I'm trying to launch a gradio backend that uses the LLM calls from Facebook. But it tells me that GPUs are not available:
(.venv) reply@reply-GP66-Leopard-11UH:~/dev/chatbot-rag$ gradio gradio-chatbot.py
Warning: Cannot statically find a gradio demo called demo. Reload work may fail.
Watching: '/home/reply/.local/lib/python3.10/site-packages/gradio', '/home/reply/dev/chatbot-rag', '/home/reply/dev/chatbot-rag'
/home/reply/.local/lib/python3.10/site-packages/langchain/__init__.py:34: UserWarning: Importing PromptTemplate from langchain root module is no longer supported. Please use langchain.prompts.PromptTemplate instead.
warnings.warn(
Initializing backend for chatbot
/home/reply/.local/lib/python3.10/site-packages/transformers/pipelines/__init__.py:694: FutureWarning: The `use_auth_token` argument is deprecated and will be removed in v5 of Transformers.
warnings.warn(
Traceback (most recent call last):
File "/home/reply/dev/chatbot-rag/gradio-chatbot.py", line 10, in <module>
backend.load_embeddings_and_llm_models()
File "/home/reply/dev/chatbot-rag/backend.py", line 50, in load_embeddings_and_llm_models
self.llm = self.load_llm(self.params)
File "/home/reply/dev/chatbot-rag/backend.py", line 66, in load_llm
pipe = pipeline("text-generation", model=self.llm_name_or_path, model_kwargs=model_kwargs)

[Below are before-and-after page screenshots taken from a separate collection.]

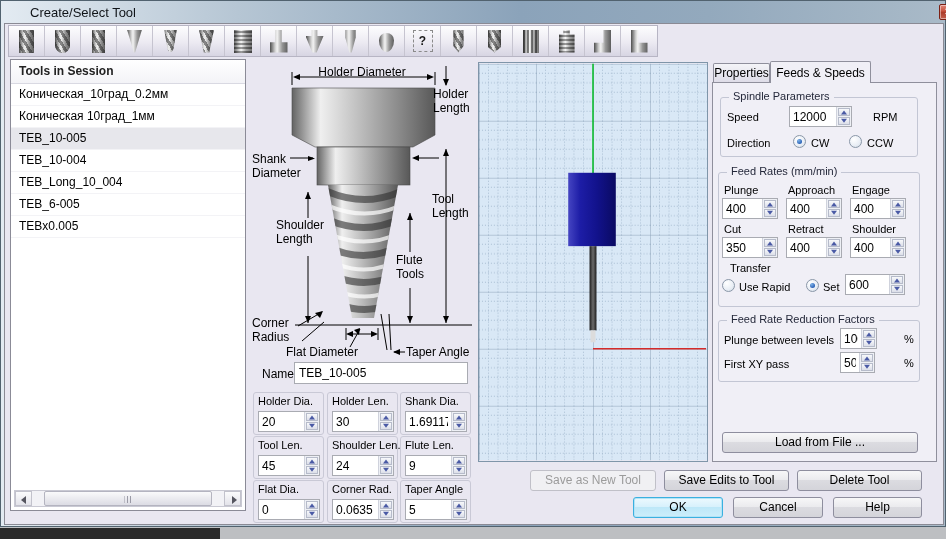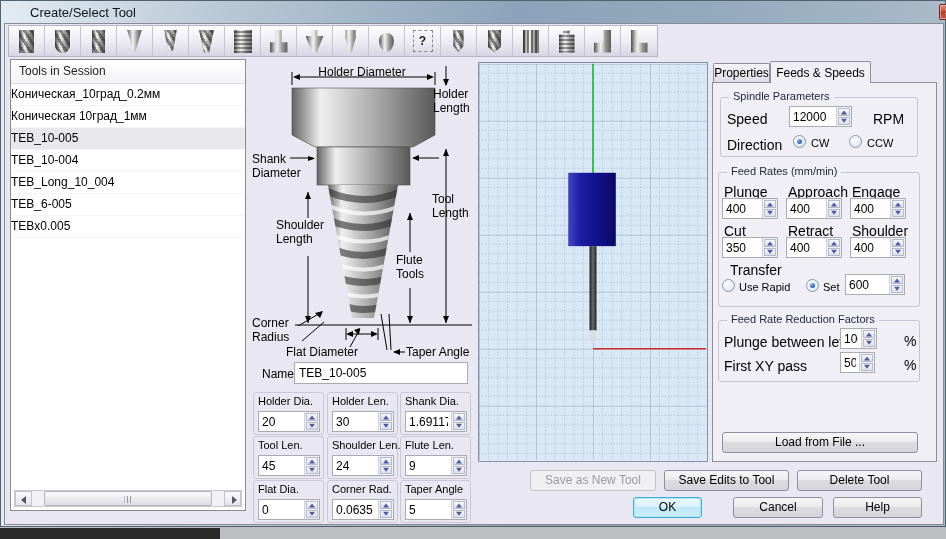--- a/index.html
+++ b/index.html
@@ -51,7 +51,7 @@
   
   .toollist{position:absolute;left:10px;top:59px;width:236px;height:452px;background:#fff;border:1px solid #8b8b97;}
   .tl-header{height:24px;line-height:23px;padding-left:8px;background:linear-gradient(#ffffff,#f3f3f7);
-    border-bottom:1px solid #d9d9e2;color:#222;}
+    border-bottom:1px solid #d9d9e2;color:#222;font-weight:bold;}
   .tl-item{height:22px;line-height:21px;border-bottom:1px solid #f3f3f6;cursor:pointer;white-space:nowrap;}
   .tl-item.selected{background:#e7e7ec;}
   .hscroll{position:absolute;left:3px;right:3px;bottom:3px;height:17px;background:#f2f2f6;border:1px solid #c9c9d3;display:flex;}

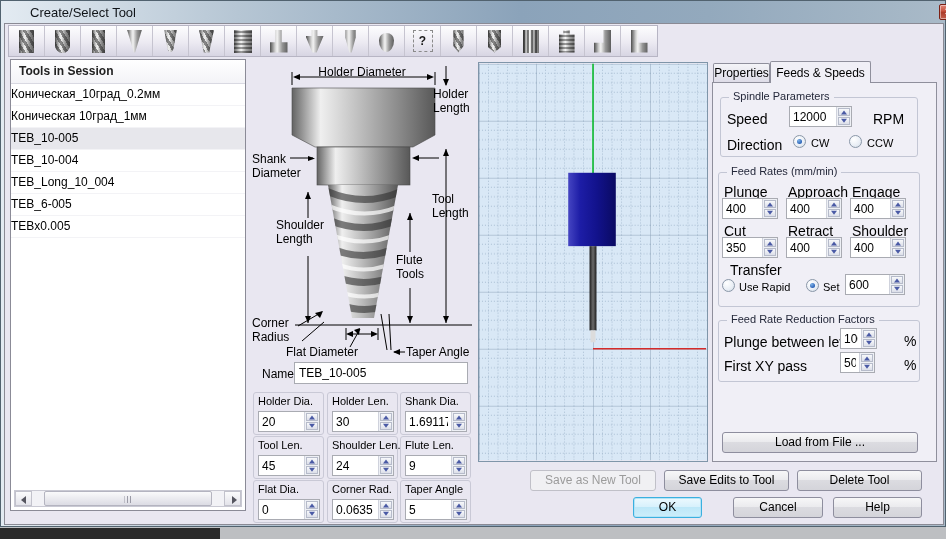--- a/index.html
+++ b/index.html
@@ -52,7 +52,7 @@
   .toollist{position:absolute;left:10px;top:59px;width:236px;height:452px;background:#fff;border:1px solid #8b8b97;}
   .tl-header{height:24px;line-height:23px;padding-left:8px;background:linear-gradient(#ffffff,#f3f3f7);
     border-bottom:1px solid #d9d9e2;color:#222;font-weight:bold;}
-  .tl-item{height:22px;line-height:21px;border-bottom:1px solid #f3f3f6;cursor:pointer;white-space:nowrap;}
+  .tl-item{height:22px;line-height:21px;padding-left:8px;border-bottom:1px solid #f3f3f6;cursor:pointer;white-space:nowrap;}
   .tl-item.selected{background:#e7e7ec;}
   .hscroll{position:absolute;left:3px;right:3px;bottom:3px;height:17px;background:#f2f2f6;border:1px solid #c9c9d3;display:flex;}
   .sb-arrow{width:17px;height:100%;position:relative;background:linear-gradient(#fbfbfc,#e3e3ea);border:1px solid #c2c2cc;cursor:pointer;}

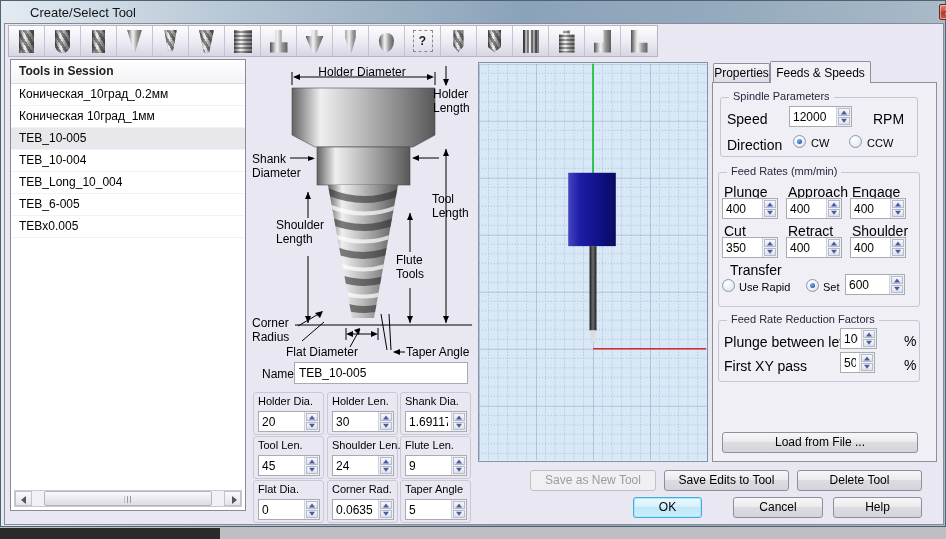--- a/index.html
+++ b/index.html
@@ -98,7 +98,7 @@
   .panel{position:absolute;left:712px;top:82px;width:225px;height:380px;background:#f0eff6;border:1px solid #8f8f9c;z-index:2;}
   .group{position:absolute;border:1px solid #c3c6d4;border-radius:3px;}
   .glabel{position:absolute;top:-8px;left:8px;background:#f0eff6;padding:0 4px;font-size:11px;color:#24283a;white-space:nowrap;}
-  .slabel{position:absolute;font-size:14px;white-space:nowrap;}
+  .slabel{position:absolute;font-size:11px;white-space:nowrap;}
   .radio{position:absolute;width:13px;height:13px;border:1px solid #8a97a8;border-radius:50%;
     background:radial-gradient(circle at 35% 30%,#ffffff,#e9eef5 60%,#ccd6e1);cursor:pointer;}
   .radio.checked::after{content:"";position:absolute;left:3px;top:3px;width:5px;height:5px;border-radius:50%;

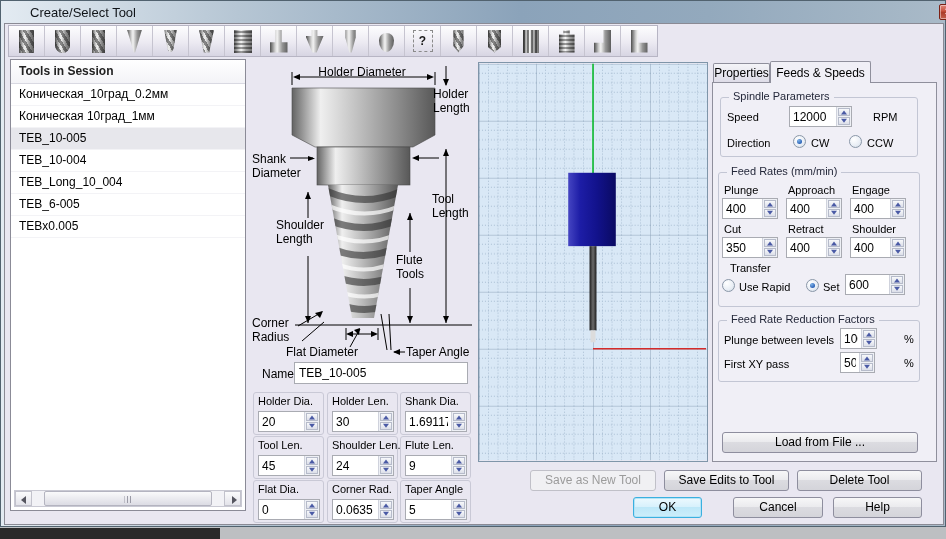--- a/index.html
+++ b/index.html
@@ -527,7 +527,7 @@
 <div class="btn disabled" style="left:530px;top:470px;width:126px">Save as New Tool</div>
 <div class="btn" style="left:664px;top:470px;width:125px">Save Edits to Tool</div>
 <div class="btn" style="left:797px;top:470px;width:125px">Delete Tool</div>
-<div class="btn default" style="left:633px;top:497px;width:69px">OK</div>
+<div class="btn default" style="left:633px;top:497px;width:90px">OK</div>
 <div class="btn" style="left:733px;top:497px;width:90px">Cancel</div>
 <div class="btn" style="left:833px;top:497px;width:89px">Help</div>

File "/home/reply/.local/lib/python3.10/site-packages/transformers/pipelines/__init__.py", line 834, in pipeline
framework, model = infer_framework_load_model(
File "/home/reply/.local/lib/python3.10/site-packages/transformers/pipelines/base.py", line 269, in infer_framework_load_model
model = model_class.from_pretrained(model, **kwargs)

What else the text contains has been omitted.